In blog #8, we discussed weighting in general, the terminology used, and how to do some types of weighting in MERLIN. In this blog about rim weighting, we will assume you are familiar with the terminology but, if not, we advise you to read blog #8 first.
How rim weighting works
As an example, we will use a project with two rims – gender and age – and the targets shown below.
Just to be clear, we cannot use target weighting because we don’t know the targets for the interlaced matrix, e.g. we don’t know the target for males aged 16-34, only the ‘edges’ or ‘rims’ of the interlaced matrix.
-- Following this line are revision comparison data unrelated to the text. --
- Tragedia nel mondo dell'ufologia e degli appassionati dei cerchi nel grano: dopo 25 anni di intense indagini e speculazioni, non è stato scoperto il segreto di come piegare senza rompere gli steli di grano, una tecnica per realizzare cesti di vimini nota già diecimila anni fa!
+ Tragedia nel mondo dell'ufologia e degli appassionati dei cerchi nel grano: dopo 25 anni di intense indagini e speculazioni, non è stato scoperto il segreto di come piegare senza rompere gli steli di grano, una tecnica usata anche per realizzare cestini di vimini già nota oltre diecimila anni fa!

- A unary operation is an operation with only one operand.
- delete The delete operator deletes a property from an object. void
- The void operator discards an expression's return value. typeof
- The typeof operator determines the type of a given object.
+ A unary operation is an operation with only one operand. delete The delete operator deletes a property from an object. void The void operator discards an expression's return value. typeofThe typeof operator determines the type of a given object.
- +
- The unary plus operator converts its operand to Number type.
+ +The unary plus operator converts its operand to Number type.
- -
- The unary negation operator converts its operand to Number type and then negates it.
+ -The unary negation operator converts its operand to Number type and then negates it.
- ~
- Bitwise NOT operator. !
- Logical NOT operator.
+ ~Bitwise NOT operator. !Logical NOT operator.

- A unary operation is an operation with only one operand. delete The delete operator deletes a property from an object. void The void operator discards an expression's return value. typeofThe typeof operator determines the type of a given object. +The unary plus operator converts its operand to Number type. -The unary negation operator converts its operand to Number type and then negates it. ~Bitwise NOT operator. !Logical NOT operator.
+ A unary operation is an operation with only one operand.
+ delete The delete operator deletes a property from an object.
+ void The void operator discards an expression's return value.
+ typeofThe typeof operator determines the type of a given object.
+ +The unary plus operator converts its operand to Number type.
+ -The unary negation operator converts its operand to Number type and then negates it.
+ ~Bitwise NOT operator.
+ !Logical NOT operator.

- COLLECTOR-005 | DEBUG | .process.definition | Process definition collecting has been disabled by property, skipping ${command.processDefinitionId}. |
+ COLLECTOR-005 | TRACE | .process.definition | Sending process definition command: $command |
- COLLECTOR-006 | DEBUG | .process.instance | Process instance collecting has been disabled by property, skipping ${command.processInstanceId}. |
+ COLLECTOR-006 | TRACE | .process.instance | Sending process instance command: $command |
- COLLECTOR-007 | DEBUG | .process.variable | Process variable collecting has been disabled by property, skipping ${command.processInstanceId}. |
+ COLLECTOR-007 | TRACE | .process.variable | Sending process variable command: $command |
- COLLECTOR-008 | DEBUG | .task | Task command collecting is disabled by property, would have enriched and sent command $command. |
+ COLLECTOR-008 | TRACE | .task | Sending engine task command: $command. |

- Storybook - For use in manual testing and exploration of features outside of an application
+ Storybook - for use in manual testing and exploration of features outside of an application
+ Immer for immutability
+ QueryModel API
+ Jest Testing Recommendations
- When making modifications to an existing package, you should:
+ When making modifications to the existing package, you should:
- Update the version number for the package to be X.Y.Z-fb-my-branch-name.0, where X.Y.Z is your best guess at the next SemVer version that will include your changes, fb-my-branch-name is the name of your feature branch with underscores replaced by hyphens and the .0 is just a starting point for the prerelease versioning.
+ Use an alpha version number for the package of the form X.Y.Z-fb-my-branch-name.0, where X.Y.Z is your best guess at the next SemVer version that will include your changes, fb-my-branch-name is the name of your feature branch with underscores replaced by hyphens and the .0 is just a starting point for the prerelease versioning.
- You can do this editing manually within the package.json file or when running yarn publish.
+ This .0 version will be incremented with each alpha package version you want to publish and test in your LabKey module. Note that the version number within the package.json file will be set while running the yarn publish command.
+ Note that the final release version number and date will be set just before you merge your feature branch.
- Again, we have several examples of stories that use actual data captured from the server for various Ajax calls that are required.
Some people have approached this problem by calculating the factor needed to achieve the gender targets then, having applied this factor to the data, calculated the factor needed to achieve the age targets – then multiplied both factors together. Although this will achieve the age targets, it is unlikely to achieve the gender targets – and if we do the whole process the other way round, the gender targets will be achieved but not the age ones. Rim weighting, however, is a way of achieving two or more sets of targets at the same time.
Unlike target weighting, it is virtually impossible to calculate rim weighting without a computer, since it involves trying lots of different factors until we find the ones that achieve all the targets. These attempts to find suitable factors are known as iterations. Sometimes it simply isn’t possible to achieve all the targets, and MERLIN will report this (but see next section below). Another point to understand about rim weighting is that different programs use different methods of calculation, so may end up with different factors. Although weighted figures would be the same when tabulating gender or age, they may not be the same when tabulating other variables.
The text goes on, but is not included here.